Icon and Unicon will automatically coerce type conversions where they make sense. Where a conversion can't be made to a required type a run time error is produced.

[edit] Icon

s := "123"  # s is a string
s +:= 1# s is now an integer

[edit] Unicon

This Icon solution works in Unicon.

[edit] IDL

str = '1234'
print, string(fix(str)+1)
;==>   1235

In fact, IDL tries to convert types cleverly. That works, too: 

print, '1234' + 1
;==>    1235

[edit] J

incrTextNum=: >:&.".

Note that in addition to working for a single numeric value, this will increment multiple values provided within the same string, on a variety of number types and formats including rational and complex numbers. 

   incrTextNum '34.5'
35.5
   incrTextNum '7 0.2 3r5 2j4 5.7e_4'
8 1.2 1.6 3j4 1.00057

[edit] Java

When using Integer.parseInt in other places, it may be beneficial to call trim on the String, since parseInt will throw an Exception if there are spaces in the String. 

String s = "12345";
s = (Integer.parseInt(s) + 1) + "";

[edit] JavaScript

var s = "12345";
var i = parseInt(s, 10) + 1;
s = i.toString();

A faster way instead of parseInt: 

var i = (+s)+1;
s = i.toString()

[edit] LaTeX

\documentclass{article}
 
% numbers are stored in counters
\newcounter{tmpnum}
 
% macro to increment a string (given as argument)
\newcommand{\stringinc}[1]{%
\setcounter{tmpnum}{#1}%     setcounter effectively converts the string to a number
\stepcounter{tmpnum}%        increment the counter; alternatively: \addtocounter{tmpnum}{1}
\arabic{tmpnum}%             convert counter value to arabic (i.e. decimal) number string
}
 
%example usage
\begin{document}
The number 12345 is followed by \stringinc{12345}.
\end{document}

[edit] Logo

Logo is weakly typed, so numeric strings can be treated as numbers and numbers can be treated as strings. 

show "123 + 1  ; 124
show word? ("123 + 1) ;  true

[edit] Lua

print(tonumber("2345")+1)

[edit] M4

M4 can handle only integer signed 32 bit numbers, and they can be only written as strings 

define(`V',`123')dnl
define(`VN',`-123')dnl
eval(V+1)
eval(VN+1)

If the expansion of any macro in the argument of eval gives something that can't be interpreted as an expression, an error is raised (but the interpretation of the whole file is not stopped)

[edit] Mathematica

Print[FromDigits["1234"] + 1]

[edit] MAXScript

str = "12345"
str = ((str as integer) + 1) as string

[edit] Metafont

string s;
s := "1234";
s := decimal(scantokens(s)+1);
message s;

[edit] Modula-3

Modula-3 provides the module Scan for lexing. 

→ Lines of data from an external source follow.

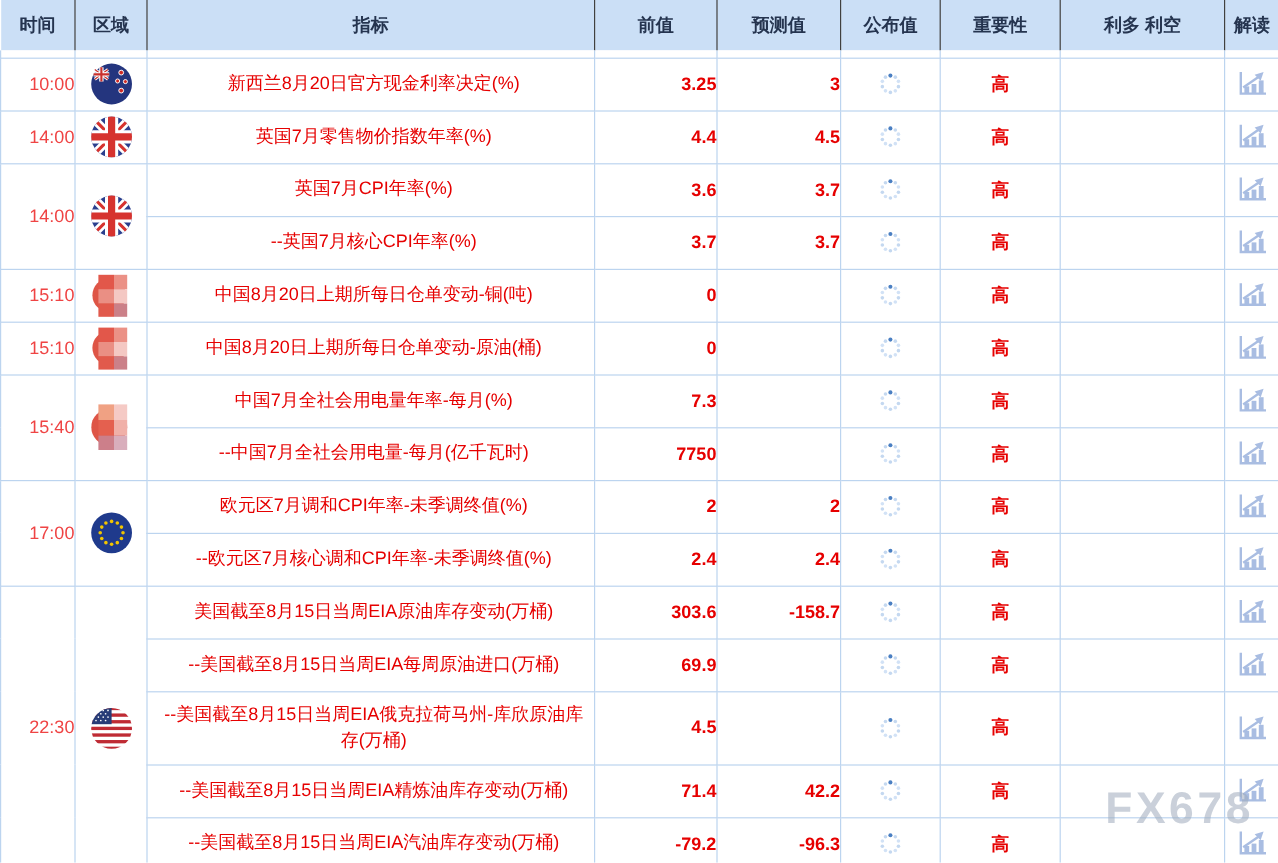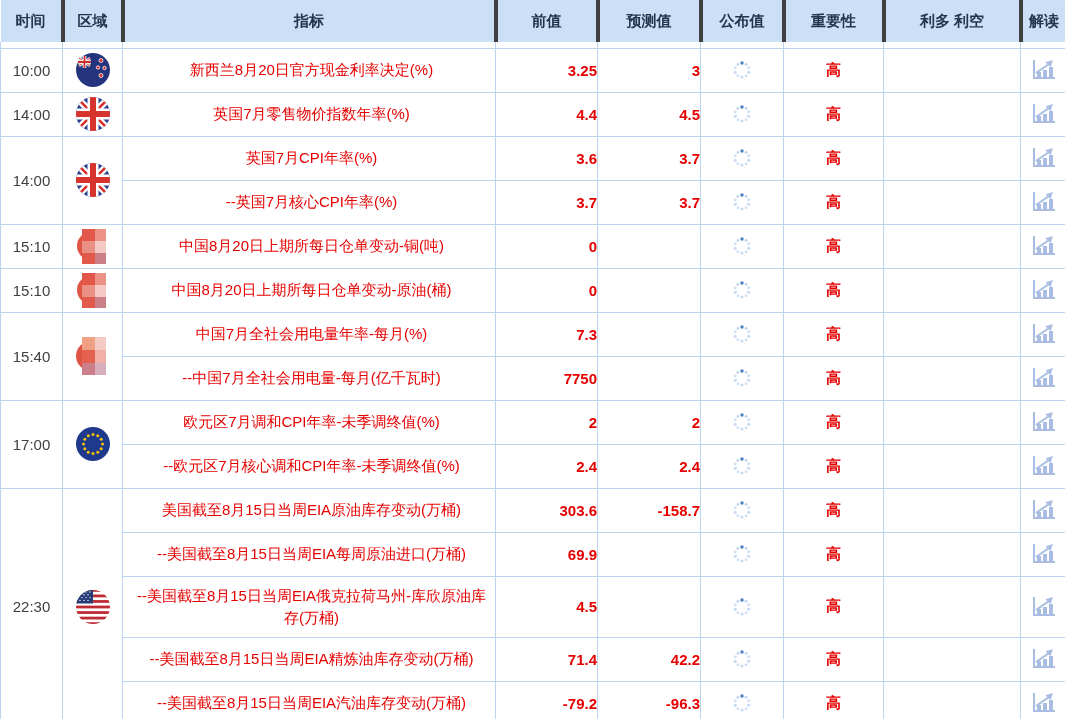"时间" thead th { border-right: 4px solid #404040 -> 1px solid #404040 }
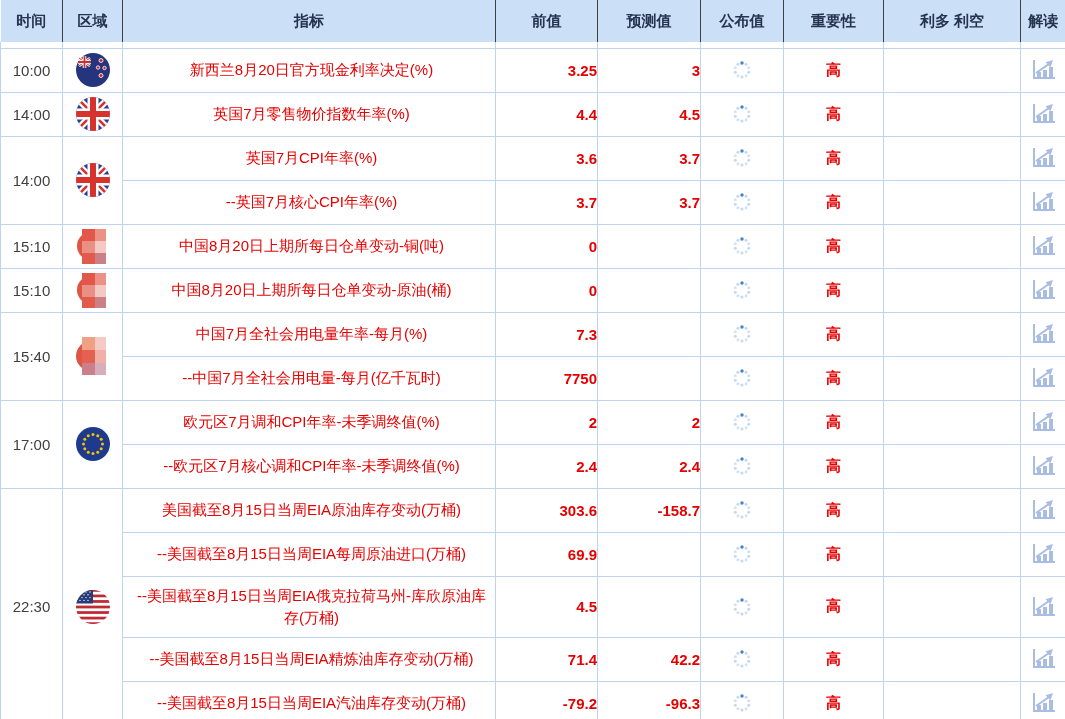"10:00" .c-time { color: #404040 -> #ef4444; text-align: center -> right }
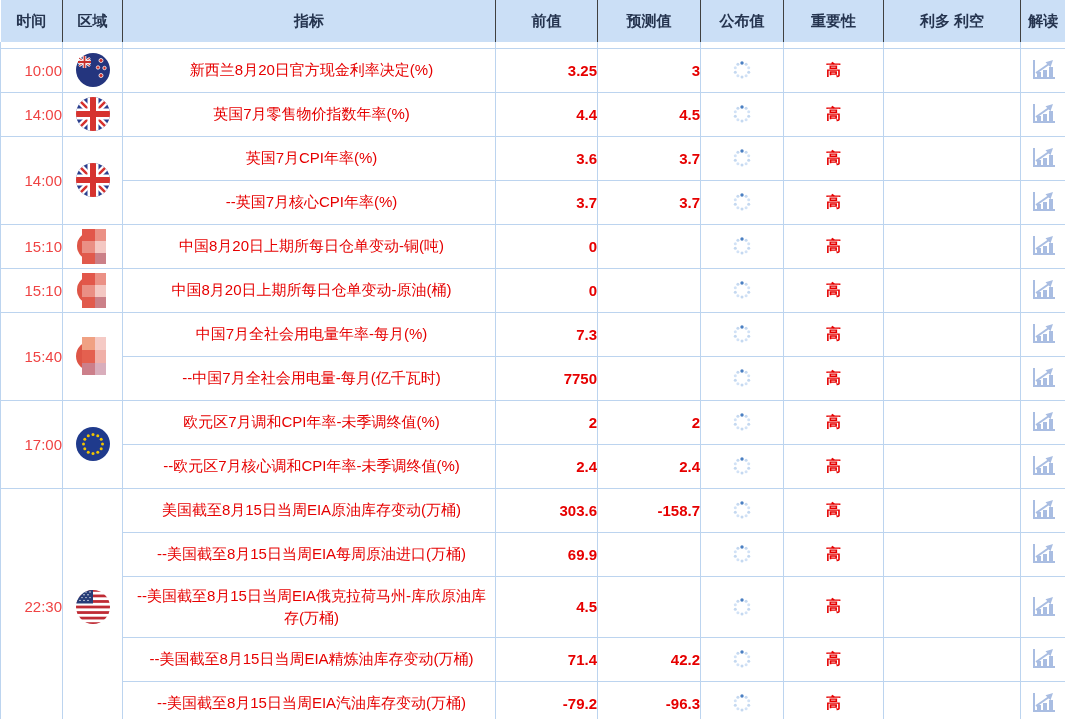"FX678" div.watermark { html: none -> <div>FX678</div> }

MODULE StringInt EXPORTS Main;
 
IMPORT IO, Fmt, Scan;
 
VAR string: TEXT := "1234";
    num: INTEGER := 0;
 
BEGIN
  num := Scan.Int(string);
  IO.Put(string & " + 1 = " & Fmt.Int(num + 1) & "\n");
END StringInt.

Output: 

1234 + 1 = 1235

[edit] MUMPS

Just add. 

 
 SET STR="123"
 WRITE STR+1
 

[edit] Objective-C

NSString *s = @"12345";
int i = [s intValue] + 1;
s = [NSString stringWithFormat:@"%i", i]

[edit] Objeck

 
s := "12345";
i := int->ToInt(s) + 1;
s := i->ToString();
 

[edit] OCaml

string_of_int (succ (int_of_string "1234"))

[edit] Octave

We convert the string to a number, increment it, and convert it back to a string. 

nstring = "123";
nstring = sprintf("%d", str2num(nstring) + 1);
disp(nstring);

[edit] Oz

{Int.toString {String.toInt "12345"} + 1}

[edit] Perl

my $s = "12345";
$s++;

[edit] Perl 6

Works with: Rakudo version #22 "Thousand Oaks" 

my $s = "12345";
$s++;

[edit] PHP

$s = "12345";
$s++;

[edit] PicoLisp

(format (inc (format "123456")))

[edit] PL/I

 
declare s picture '999999999';
s = '123456789';
s = s + 1;
put skip list (s);
 

[edit] plainTeX

\newcount\acounter
\def\stringinc#1{\acounter=#1\relax%
\advance\acounter by 1\relax%
\number\acounter}
The number 12345 is followed by \stringinc{12345}.
\bye

The generated page will contain the text: 

The number 12345 is followed by 12346.

[edit] Pop11

lvars s = '123456789012123456789999999999';
(strnumber(s) + 1) >< '' -> s;

[edit] PowerShell

The easiest way is to cast the string to int, incrementing it and casting back to string: 

$s = "12345"
$t = [string] ([int] $s + 1)

One can also take advantage of the fact that PowerShell casts automatically according to the left-most operand to save one cast: 

$t = [string] (1 + $s)

[edit] PureBasic

string$="12345"
string$=Str(Val(string$)+1)
Debug string$

[edit] Python

Works with: Python version 2.3, 2.4, 2.5, and 2.6 

next = str(int('123') + 1)

[edit] R

s = "12345"
as.numeric(s) + 1

[edit] REBOL

rebol [
	Title: "Increment Numerical String"
	Author: oofoe
	Date: 2009-12-23
	URL: http://rosettacode.org/wiki/Increment_numerical_string
]
 
; Note the use of unusual characters in function name. Also note that
; because REBOL collects terms from right to left, I convert the
; string argument (s) to integer first, then add that result to one.
 
s++: func [s][to-string 1 + to-integer s]
 
; Examples. Because the 'print' word actually evaluates the block
; (it's effectively a 'reduce' that gets printed space separated),
; it's possible for me to assign the test string to 'x' and have it
; printed as a side effect. At the end, 'x' is available to submit to
; the 's++' function. I 'mold' the return value of s++ to make it
; obvious that it's still a string.
 
print [x: "-99" "plus one equals" mold s++ x]
print [x: "42" "plus one equals" mold s++ x]
print [x: "12345" "plus one equals" mold s++ x]

Output: 

-99 plus one equals "-98"
42 plus one equals "43"
12345 plus one equals "12346"

[edit] Ruby

If a string represents a number, the succ method will increment the number: 

'1234'.succ #=> '1235'
'99'.succ #=> '100'

[edit] Scala

The string needs to be converted to a numeric type. BigDecimal should handle most numeric strings. We define a method to do it. 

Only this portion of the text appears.